Keeping ahead of crop diseases and pests is a continual challenge, particularly as climate and weather patterns change.  This challenge is in part compounded by the involvement of governments around the world in in subsidizing the consumption of certain crop staples like rice and in subsidizing crop research.  

The New York Times has published an article that blames cutbacks in research on new rice varieties to a growing threat to rice crops posed by new diseases and pests.

World’s Poor Pay Price as Crop Research Is Cut

Should the West respond with more subsidies to research for crops grown in poor countries, or with less subsidies and greater reliance on private incentives that already exist in Western markets?  Are there private researchers that are stepping into the gap?

  1. TokyoTom
    May 20th, 2008 at 08:19 | #1

    Fred, thanks for your comment.

    I have expressly raised the suggestion that it may be preferable for Western governments to spend less taxpayer money on crop research and to leave this matter as one for private markets to respond to. Western aid in this area has perhaps created a moral hazard that has led to greater levels of subsidies (and lower levels of private investment) in the developing nations.
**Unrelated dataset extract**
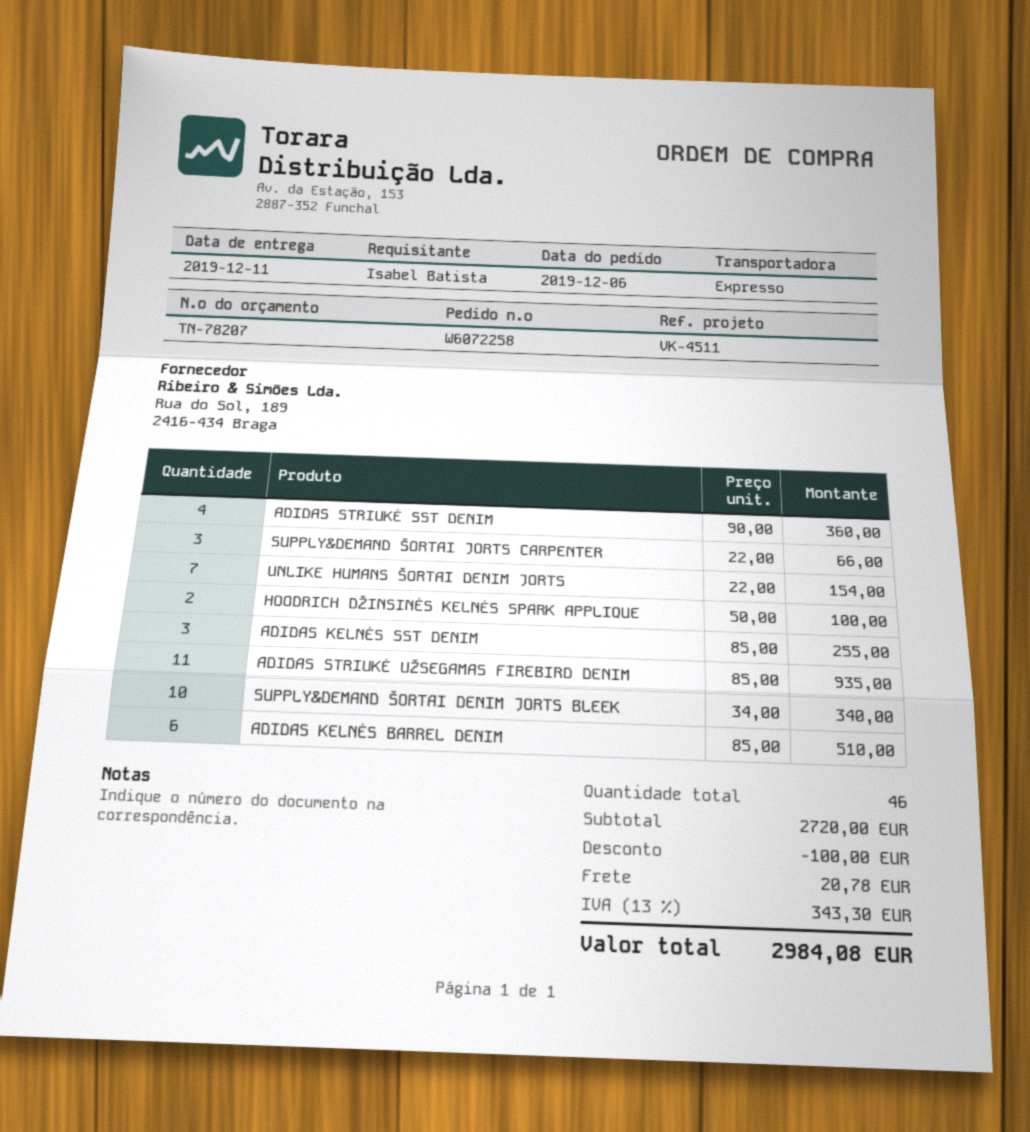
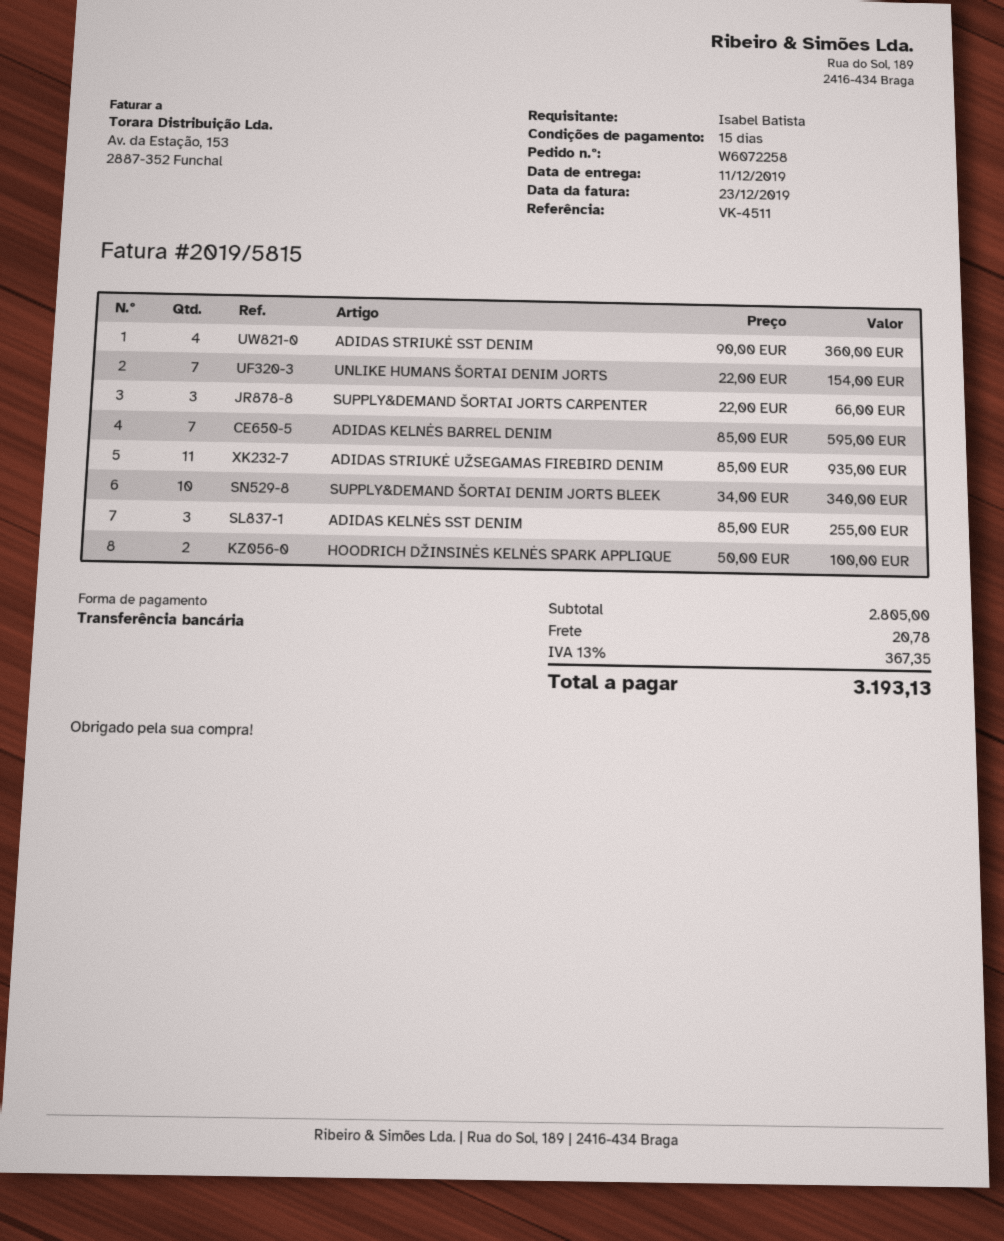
ADIDAS KELNĖS BARREL DENIM: 6 x 85.00 = 510.00 -> 7 x 85.00 = 595.00
subtotal: 2720.00 -> 2805.00
discount: 100.00 -> none
tax: 13% = 343.30 -> 13% = 367.35
total: 2984.08 -> 3193.13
    However, I do think it is worth paying attention to the ongoing problems of development/misgovernance and hunger in the third world.

    Analysts at Cato have suggested that such problems merit investment by the West in resolving: See Indur Goklany, “What to do about climate change”, http://www.cato.org/pub_display.php?pub_id=9125.

  2. Solreyus
    May 19th, 2008 at 14:45 | #2

    You frame the question “should” as if it were a purely utilitarian matter. The bigger question is whether the stolen funds (taxes) used by government can legitimately be used for anything at all, or if the whole thing is immoral and unethical.